▸ **Input data**:
_ _ _

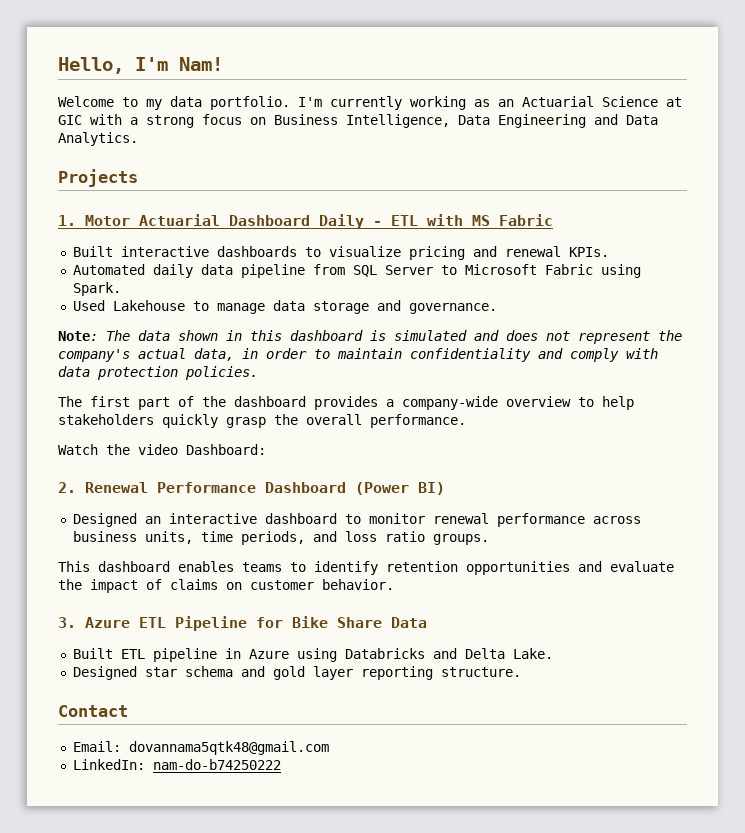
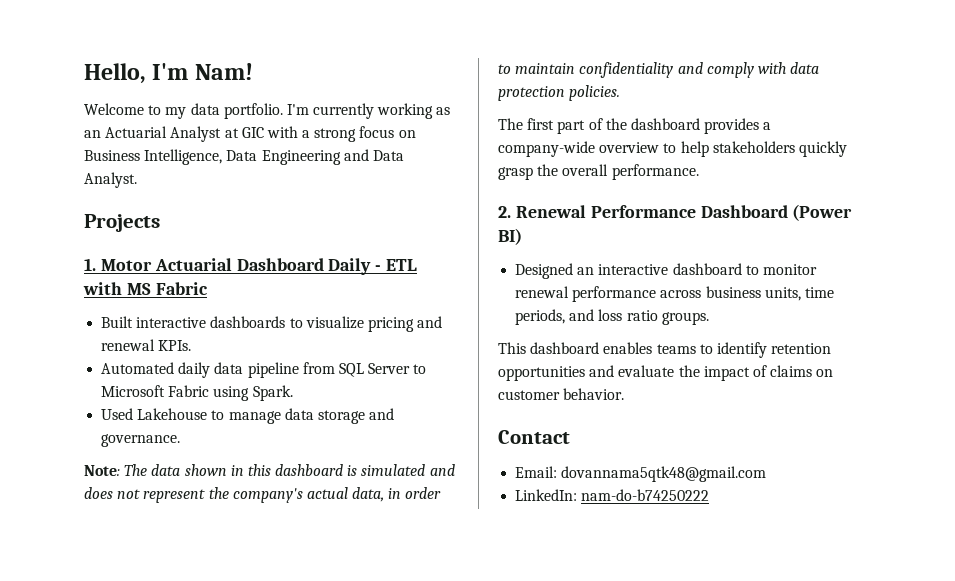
- I'm currently working as an Actuarial Science at GIC with a strong focus on Business Intelligence, Data Engineering and Data Analytics.
+ I'm currently working as an Actuarial Analyst at GIC with a strong focus on Business Intelligence, Data Engineering and Data Analyst.
- Watch the video Dashboard:
- 3. Azure ETL Pipeline for Bike Share Data
- Built ETL pipeline in Azure using Databricks and Delta Lake.
- Designed star schema and gold layer reporting structure.

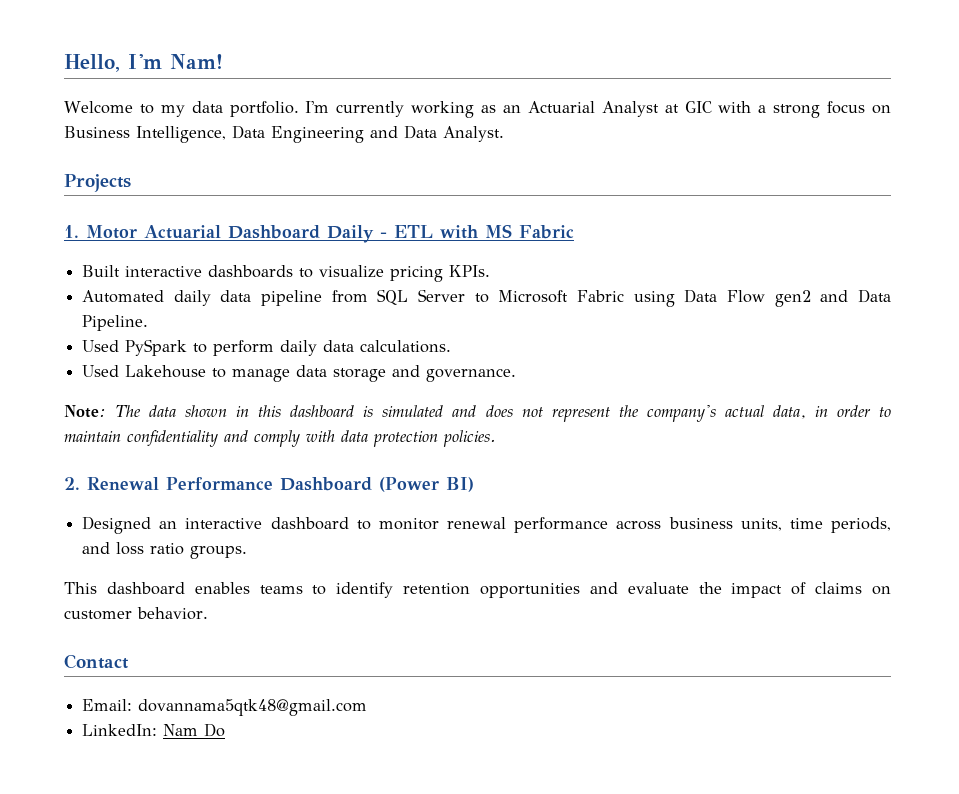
- Built interactive dashboards to visualize pricing and renewal KPIs.
+ Built interactive dashboards to visualize pricing KPIs.
- Automated daily data pipeline from SQL Server to Microsoft Fabric using Spark.
+ Automated daily data pipeline from SQL Server to Microsoft Fabric using Data Flow gen2 and Data Pipeline.
+ Used PySpark to perform daily data calculations.
- The first part of the dashboard provides a company-wide overview to help stakeholders quickly grasp the overall performance.
- LinkedIn: nam-do-b74250222
+ LinkedIn: Nam Do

_ _ _

▸ **How to complete this task**: Using the data above, count every line that contains the word "Business", then give the count and nothing more.

▸ **The answer**: 2